### Input records
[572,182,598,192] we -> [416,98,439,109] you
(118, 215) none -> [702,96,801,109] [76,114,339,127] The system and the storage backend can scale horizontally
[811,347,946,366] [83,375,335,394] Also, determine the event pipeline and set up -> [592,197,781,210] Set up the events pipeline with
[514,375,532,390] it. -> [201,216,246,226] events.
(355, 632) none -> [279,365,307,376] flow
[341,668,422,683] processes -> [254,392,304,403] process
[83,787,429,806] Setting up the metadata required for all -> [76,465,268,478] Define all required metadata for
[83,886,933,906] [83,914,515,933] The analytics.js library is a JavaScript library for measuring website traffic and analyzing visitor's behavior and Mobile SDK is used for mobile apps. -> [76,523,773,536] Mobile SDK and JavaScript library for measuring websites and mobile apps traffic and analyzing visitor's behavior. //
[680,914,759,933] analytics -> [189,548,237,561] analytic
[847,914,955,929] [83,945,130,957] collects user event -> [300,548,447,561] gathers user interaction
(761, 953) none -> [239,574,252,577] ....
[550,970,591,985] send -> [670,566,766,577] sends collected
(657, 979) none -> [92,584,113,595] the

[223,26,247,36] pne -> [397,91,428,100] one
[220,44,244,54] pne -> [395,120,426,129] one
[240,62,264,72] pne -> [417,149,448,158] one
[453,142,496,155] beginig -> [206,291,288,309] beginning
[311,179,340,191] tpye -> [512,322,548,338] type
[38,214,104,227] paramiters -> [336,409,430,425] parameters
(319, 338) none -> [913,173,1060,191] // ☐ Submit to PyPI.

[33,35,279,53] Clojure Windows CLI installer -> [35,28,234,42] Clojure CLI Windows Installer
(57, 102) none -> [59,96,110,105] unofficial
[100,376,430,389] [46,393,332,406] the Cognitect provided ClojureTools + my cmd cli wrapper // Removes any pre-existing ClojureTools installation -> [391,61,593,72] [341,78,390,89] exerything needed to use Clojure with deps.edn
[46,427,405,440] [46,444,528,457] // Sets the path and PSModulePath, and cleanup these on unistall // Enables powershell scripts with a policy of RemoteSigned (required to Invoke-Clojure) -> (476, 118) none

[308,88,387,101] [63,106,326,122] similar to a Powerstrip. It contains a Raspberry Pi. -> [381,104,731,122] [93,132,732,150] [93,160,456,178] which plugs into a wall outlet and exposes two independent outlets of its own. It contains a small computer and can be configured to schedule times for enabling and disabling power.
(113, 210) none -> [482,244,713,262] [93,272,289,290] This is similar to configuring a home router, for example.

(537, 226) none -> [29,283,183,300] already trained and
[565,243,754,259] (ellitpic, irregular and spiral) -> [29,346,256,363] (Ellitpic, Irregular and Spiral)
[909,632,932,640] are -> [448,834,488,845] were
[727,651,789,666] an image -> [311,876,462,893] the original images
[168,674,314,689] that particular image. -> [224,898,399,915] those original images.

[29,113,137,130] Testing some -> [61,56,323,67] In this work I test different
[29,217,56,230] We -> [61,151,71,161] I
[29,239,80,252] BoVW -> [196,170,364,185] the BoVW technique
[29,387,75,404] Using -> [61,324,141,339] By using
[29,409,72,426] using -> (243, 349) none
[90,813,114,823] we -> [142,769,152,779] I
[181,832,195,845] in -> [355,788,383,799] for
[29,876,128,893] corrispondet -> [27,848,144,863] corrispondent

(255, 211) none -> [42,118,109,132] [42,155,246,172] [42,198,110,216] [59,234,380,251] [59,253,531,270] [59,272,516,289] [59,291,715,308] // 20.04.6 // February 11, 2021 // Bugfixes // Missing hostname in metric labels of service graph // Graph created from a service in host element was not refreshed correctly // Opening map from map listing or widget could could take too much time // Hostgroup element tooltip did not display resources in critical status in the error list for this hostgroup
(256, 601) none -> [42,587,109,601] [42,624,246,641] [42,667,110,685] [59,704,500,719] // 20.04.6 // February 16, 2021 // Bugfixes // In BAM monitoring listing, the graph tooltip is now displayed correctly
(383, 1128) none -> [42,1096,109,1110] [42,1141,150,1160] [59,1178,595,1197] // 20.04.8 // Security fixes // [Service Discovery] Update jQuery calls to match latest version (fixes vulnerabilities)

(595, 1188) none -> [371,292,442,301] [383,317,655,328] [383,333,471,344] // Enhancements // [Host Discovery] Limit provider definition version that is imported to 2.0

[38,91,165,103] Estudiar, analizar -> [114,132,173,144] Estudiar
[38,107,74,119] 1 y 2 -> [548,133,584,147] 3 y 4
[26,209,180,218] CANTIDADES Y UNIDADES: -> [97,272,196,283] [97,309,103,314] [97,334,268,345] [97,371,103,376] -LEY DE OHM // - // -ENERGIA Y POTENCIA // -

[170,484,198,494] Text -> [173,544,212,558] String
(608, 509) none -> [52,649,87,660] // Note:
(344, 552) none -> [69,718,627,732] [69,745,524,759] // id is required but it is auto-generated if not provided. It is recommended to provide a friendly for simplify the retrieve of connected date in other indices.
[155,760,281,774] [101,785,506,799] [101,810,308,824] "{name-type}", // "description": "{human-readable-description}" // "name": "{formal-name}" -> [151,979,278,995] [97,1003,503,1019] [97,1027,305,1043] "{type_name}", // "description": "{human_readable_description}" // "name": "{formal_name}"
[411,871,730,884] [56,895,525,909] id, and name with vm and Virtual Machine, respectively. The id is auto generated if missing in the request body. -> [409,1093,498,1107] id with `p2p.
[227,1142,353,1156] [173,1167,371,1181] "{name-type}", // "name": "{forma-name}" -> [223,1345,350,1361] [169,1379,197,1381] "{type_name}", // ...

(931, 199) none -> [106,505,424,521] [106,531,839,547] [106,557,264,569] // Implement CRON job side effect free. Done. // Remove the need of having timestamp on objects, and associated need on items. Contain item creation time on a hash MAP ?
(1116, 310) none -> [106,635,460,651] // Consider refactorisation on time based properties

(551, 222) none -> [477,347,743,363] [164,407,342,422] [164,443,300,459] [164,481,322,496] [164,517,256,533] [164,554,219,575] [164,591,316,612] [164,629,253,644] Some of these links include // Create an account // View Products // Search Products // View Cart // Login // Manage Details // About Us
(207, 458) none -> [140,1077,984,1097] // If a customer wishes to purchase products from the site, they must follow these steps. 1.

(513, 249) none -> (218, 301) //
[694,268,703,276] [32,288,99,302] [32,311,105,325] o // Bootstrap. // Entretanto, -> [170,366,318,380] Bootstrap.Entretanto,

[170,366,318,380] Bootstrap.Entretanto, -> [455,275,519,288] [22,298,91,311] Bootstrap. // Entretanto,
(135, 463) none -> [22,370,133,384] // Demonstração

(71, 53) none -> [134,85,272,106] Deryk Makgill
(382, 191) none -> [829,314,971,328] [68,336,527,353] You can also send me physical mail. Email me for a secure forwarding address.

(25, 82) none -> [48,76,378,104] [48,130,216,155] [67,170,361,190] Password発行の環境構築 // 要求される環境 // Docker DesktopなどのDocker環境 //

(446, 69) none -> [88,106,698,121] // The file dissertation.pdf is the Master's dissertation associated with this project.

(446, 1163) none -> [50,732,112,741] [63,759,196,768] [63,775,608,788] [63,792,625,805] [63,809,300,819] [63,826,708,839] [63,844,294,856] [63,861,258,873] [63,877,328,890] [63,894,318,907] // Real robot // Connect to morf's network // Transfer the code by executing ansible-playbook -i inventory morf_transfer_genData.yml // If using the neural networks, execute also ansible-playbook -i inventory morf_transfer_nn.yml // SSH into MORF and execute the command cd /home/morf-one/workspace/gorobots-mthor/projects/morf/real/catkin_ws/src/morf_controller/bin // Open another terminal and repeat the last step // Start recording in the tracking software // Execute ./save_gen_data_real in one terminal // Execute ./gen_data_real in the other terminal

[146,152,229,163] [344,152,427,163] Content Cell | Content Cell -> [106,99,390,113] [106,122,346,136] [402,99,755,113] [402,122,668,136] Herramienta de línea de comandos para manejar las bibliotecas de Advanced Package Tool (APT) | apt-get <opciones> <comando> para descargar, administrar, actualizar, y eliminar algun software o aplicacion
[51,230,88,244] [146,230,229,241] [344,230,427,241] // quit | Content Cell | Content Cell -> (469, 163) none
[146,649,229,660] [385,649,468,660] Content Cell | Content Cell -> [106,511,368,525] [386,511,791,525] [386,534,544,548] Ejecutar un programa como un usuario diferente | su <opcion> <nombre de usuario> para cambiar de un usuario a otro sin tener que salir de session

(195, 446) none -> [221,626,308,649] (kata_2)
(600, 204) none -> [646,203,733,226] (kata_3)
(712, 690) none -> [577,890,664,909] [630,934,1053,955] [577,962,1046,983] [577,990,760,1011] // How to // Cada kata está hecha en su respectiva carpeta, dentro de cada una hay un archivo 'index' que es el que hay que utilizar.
######
# [Problem to solve]
All lines in the listing above between the line with "(25, 82) none" and the line with "(446, 69) none", inclusive, should be set down exactly, and no line outside that range.

# [Result of the exercise]
(25, 82) none -> [48,76,378,104] [48,130,216,155] [67,170,361,190] Password発行の環境構築 // 要求される環境 // Docker DesktopなどのDocker環境 //

(446, 69) none -> [88,106,698,121] // The file dissertation.pdf is the Master's dissertation associated with this project.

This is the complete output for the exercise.